FAİZ ARTIRMAMA KONUSUNDA KARARLIYIZ
Siz gerçekten bu modelin başarıya ulaşabileceğine inanıyor musunuz?
Evet. Tabii ki! Göreceksiniz. Çok hızlı bir şekilde düzelecek ekonomi. Yeter ki bize güvenilsin. Dün toplantıda bankacılar da vardı. “Güvenin, inanının bize” dedim. Faiz artırmayacağız. Bu işi faiz artırmadan da yapabildiğimizi göreceksiniz. Sadece güven.
Faiz indirimi devam edecek mi?
Onu bilmem ama artırmama konusunda kesin kararlıyız. Ve bu işi biz oturtacağız Allah’ın izniyle.
Kur artışı bırakılmıştı ama Merkez Bankası birkaç kez müdahale etti. Bu sizin modele uygun mu?
Tabii… Çünkü dışarıdan herhangi bir saldırı yok! Çok net olarak söylüyorum. İçeride birkaç manipülatif, spekülatif işlemeler var. Merkez Bankası da onların bu hamlelerine karşı hamle yapıyor.

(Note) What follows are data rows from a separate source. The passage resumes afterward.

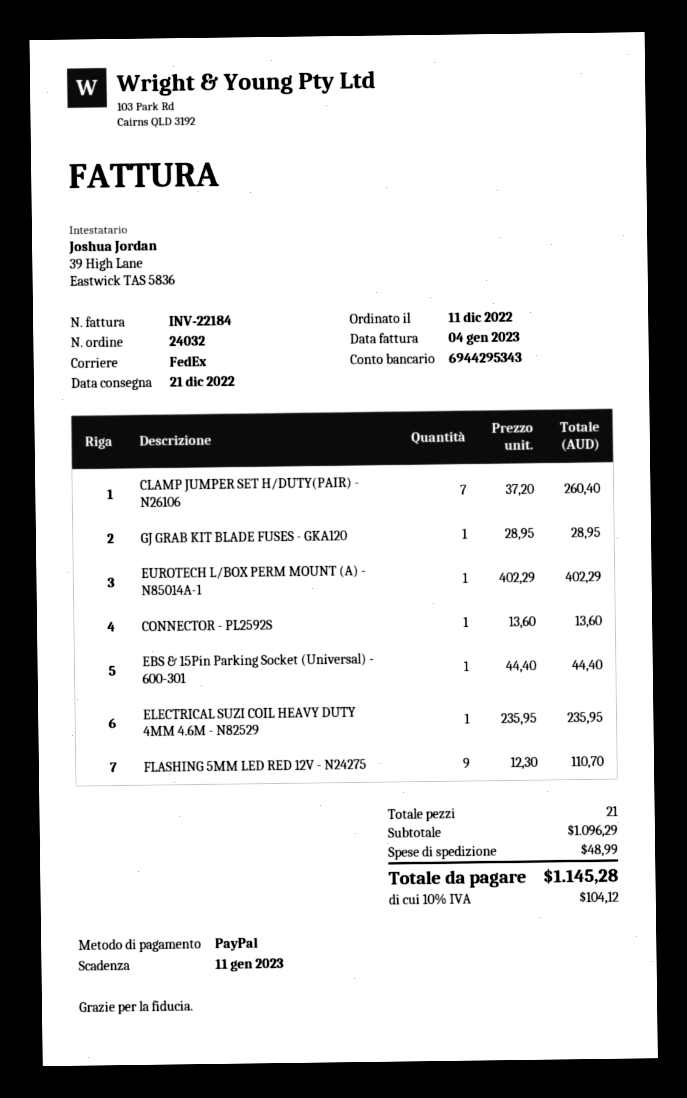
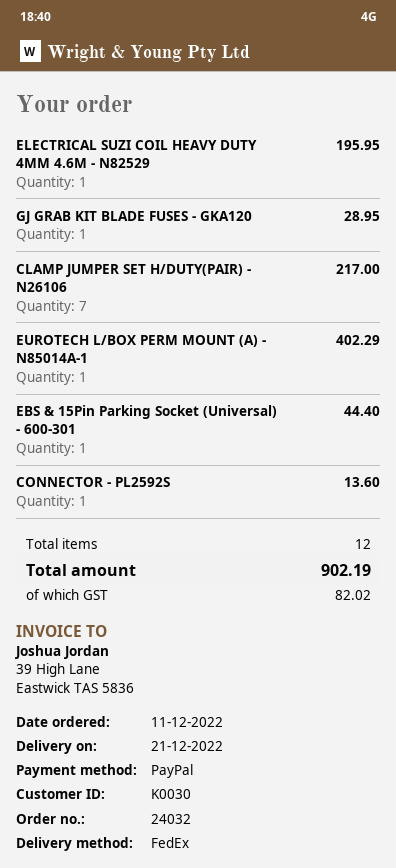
CLAMP JUMPER SET H/DUTY(PAIR) - N26106: 7 for 260.40 -> 7 for 217.00
ELECTRICAL SUZI COIL HEAVY DUTY 4MM 4.6M - N82529: 1 for 235.95 -> 1 for 195.95
FLASHING 5MM LED RED 12V - N24275: 9 for 110.70 -> none
total quantity: 21 -> 12
shipping: 48.99 -> none
tax: 104.12 -> 82.02
total: 1145.28 -> 902.19

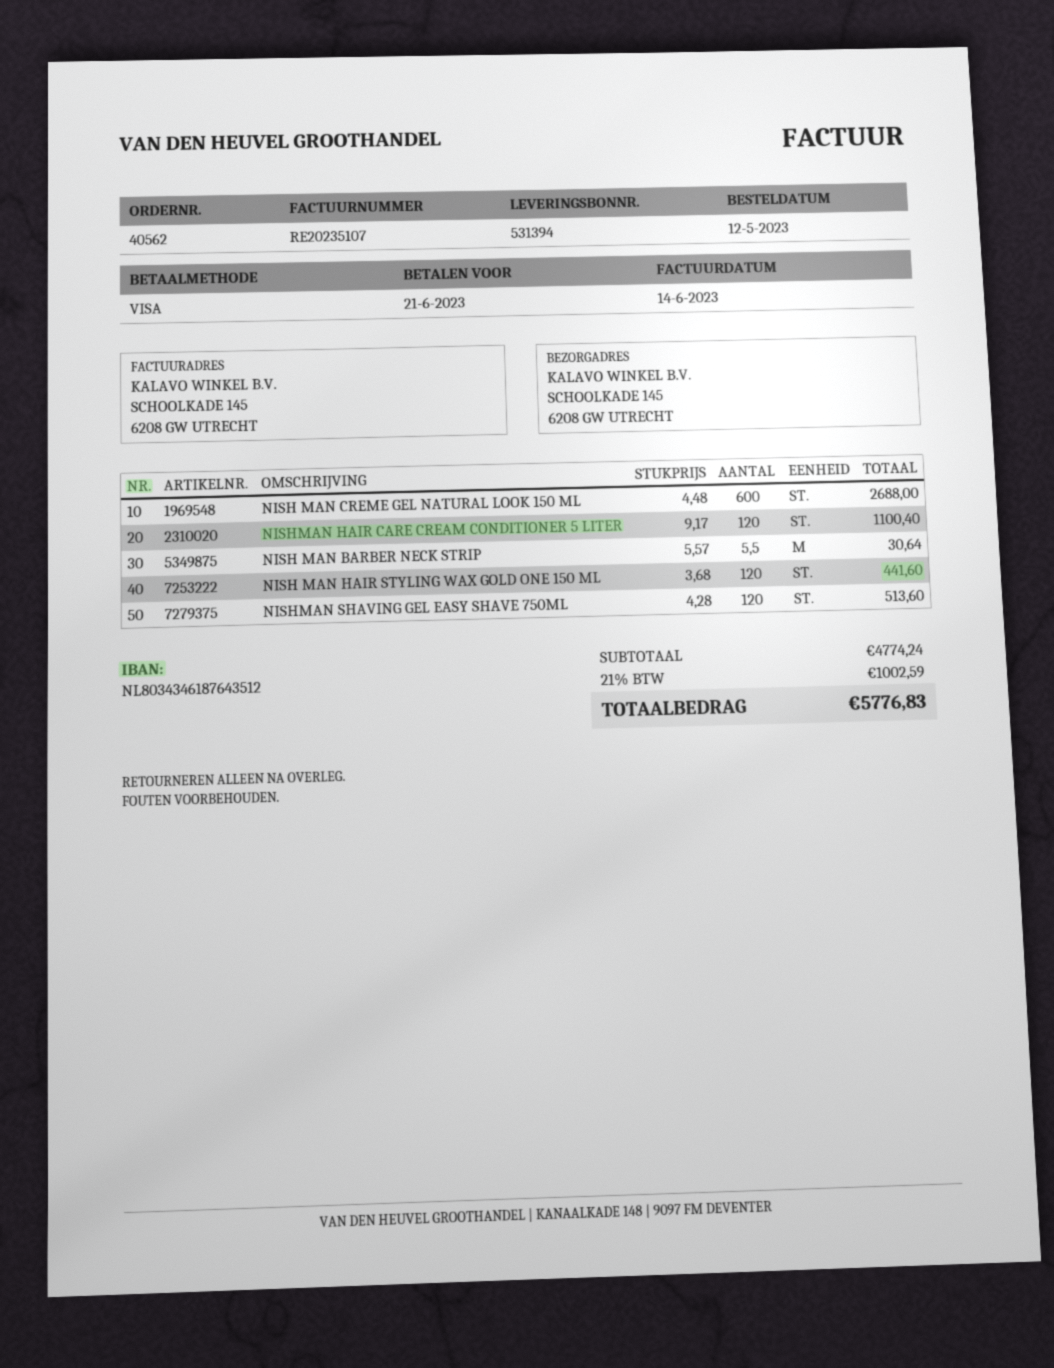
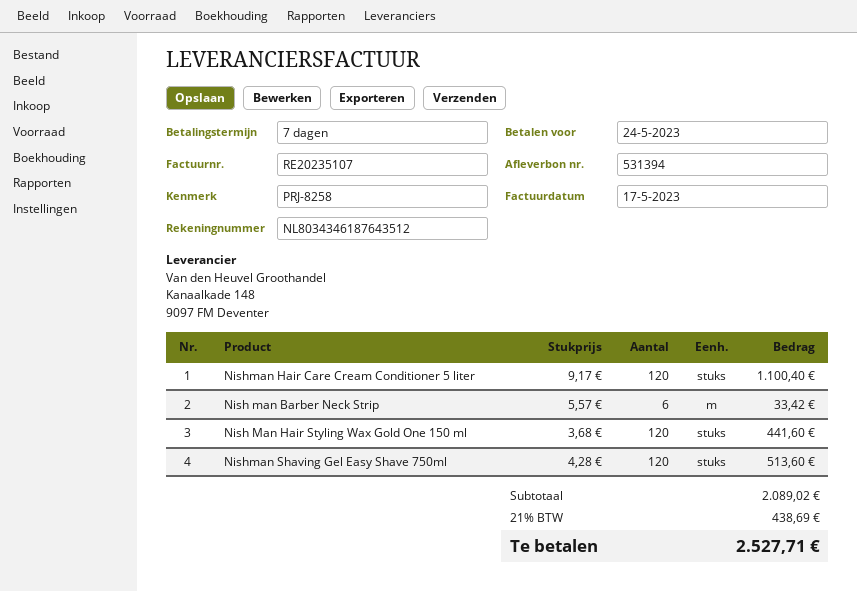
invoice date: 2023-06-14 -> 2023-05-17
due date: 2023-06-21 -> 2023-05-24
NISH MAN CREME GEL NATURAL LOOK 150 ML: 600 x 4.48 = 2688.00 -> none
NISH MAN BARBER NECK STRIP: 5.5 x 5.57 = 30.64 -> 6 x 5.57 = 33.42
subtotal: 4774.24 -> 2089.02
tax: 21% = 1002.59 -> 21% = 438.69
total: 5776.83 -> 2527.71

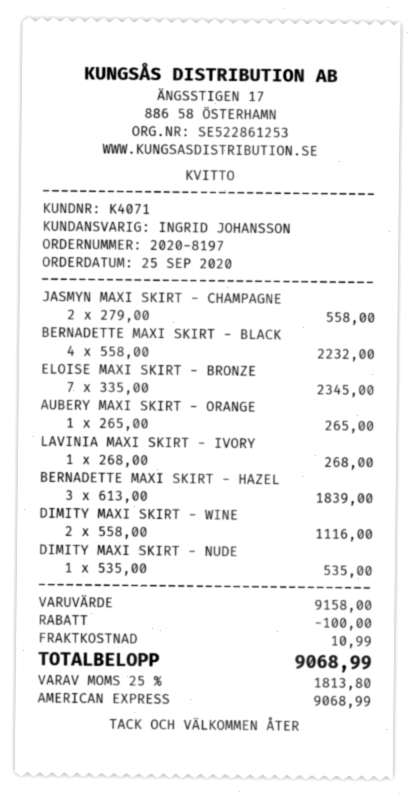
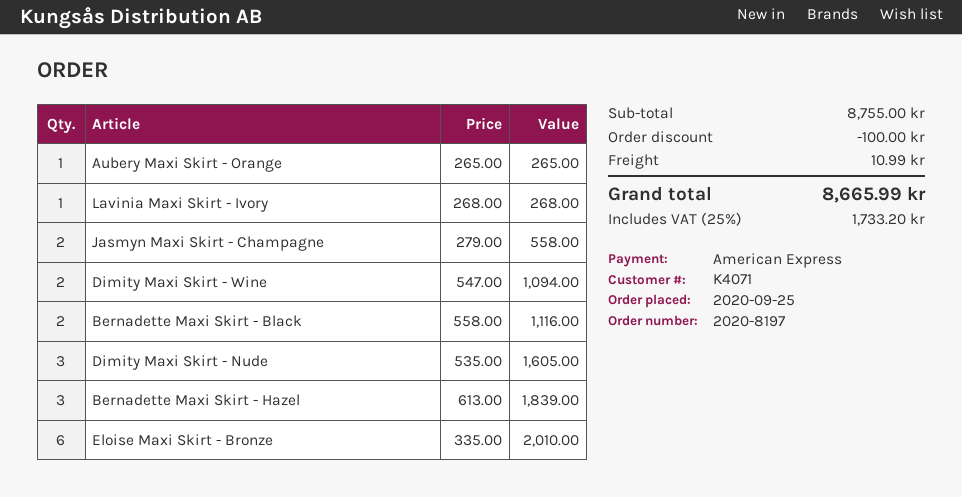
BERNADETTE MAXI SKIRT - BLACK: 4 x 558.00 = 2232.00 -> 2 x 558.00 = 1116.00
ELOISE MAXI SKIRT - BRONZE: 7 x 335.00 = 2345.00 -> 6 x 335.00 = 2010.00
DIMITY MAXI SKIRT - WINE: 2 x 558.00 = 1116.00 -> 2 x 547.00 = 1094.00
DIMITY MAXI SKIRT - NUDE: 1 x 535.00 = 535.00 -> 3 x 535.00 = 1605.00
subtotal: 9158.00 -> 8755.00
tax: 25% = 1813.80 -> 25% = 1733.20
total: 9068.99 -> 8665.99

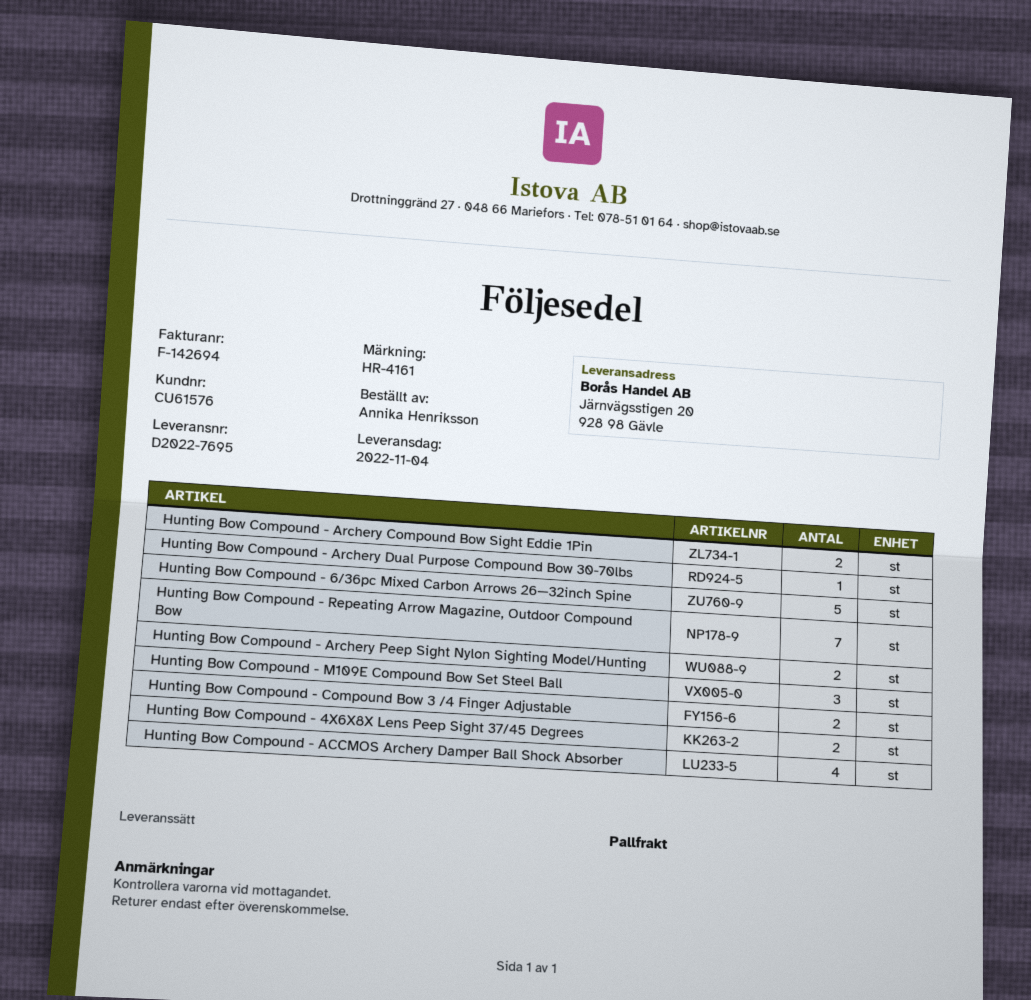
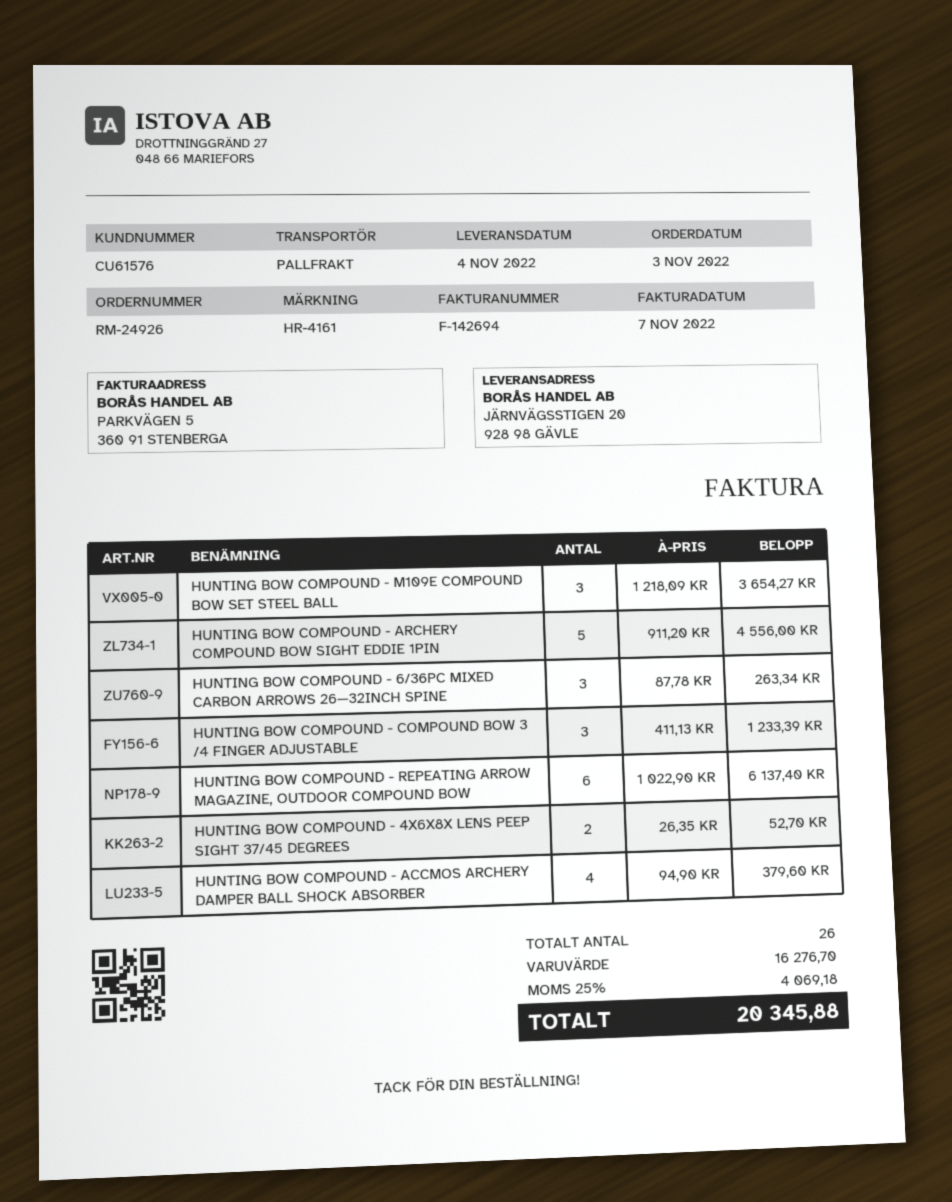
Hunting Bow Compound - Archery Compound Bow Sight Eddie 1Pin: 2 -> 5
Hunting Bow Compound - Archery Dual Purpose Compound Bow 30-70lbs: 1 -> none
Hunting Bow Compound - 6/36pc Mixed Carbon Arrows 26—32inch Spine: 5 -> 3
Hunting Bow Compound - Repeating Arrow Magazine, Outdoor Compound Bow: 7 -> 6
Hunting Bow Compound - Archery Peep Sight Nylon Sighting Model/Hunting: 2 -> none
Hunting Bow Compound - Compound Bow 3 /4 Finger Adjustable: 2 -> 3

2800 TL İLE BİR ADAM GEÇİNEBİLİR Mİ?
Asgari ücret ile ilgili fikriniz?
İyi olacak. Çok iyi olacak. Olması gerektiğini söyledim. Bizde de çalışan var. Biz daha üç ay önceden zam yapmaya başladık maaşlara. Birçok firma fiilen de başladı zam yapmaya. Zam olacak tabii. 2800 TL ile bir adam geçinebilir mi? Öyle şey olur mu? Olmaz! Vereceğiz. Asgari ücretin olabilecek en doğru rakamda olması konusunda en büyük destekçilerden biriyim. Bırakın bakan olarak desteklemeyi. Patron olarak destekliyorum.
ERDOĞAN’A RAĞMEN BİRŞEY YAPMAM
Bakın Sevilay Hanım… Kamuyla iş yapmayan, kamu kurum ve kuruluşlarının önünden bile geçmemiş bir işadamıyım ben! Hayatında ilk defa kamudan maaş alan ve bu maaşı da kendi için harcamayan bir kişiyimdir.
Yemeyiz, yedirmeyiz! Bunu net söylüyorum. Kimseye eyvallahımız yoktur. Liderimize bağlıyız. Tayyip Erdoğan’a rağmen asla bir şey yapmam! Bunu da net söylüyorum. Herkes bilsin.
VAKTİ GELDİĞİNDE TÜSİAD’LA DA GÖRÜŞECEĞİM
O zaman Sayın Cumhurbaşkanı’nın iki hafta evvel TÜSİAD ile ilgili yaptığı yorumlara da katılıyor musunuz?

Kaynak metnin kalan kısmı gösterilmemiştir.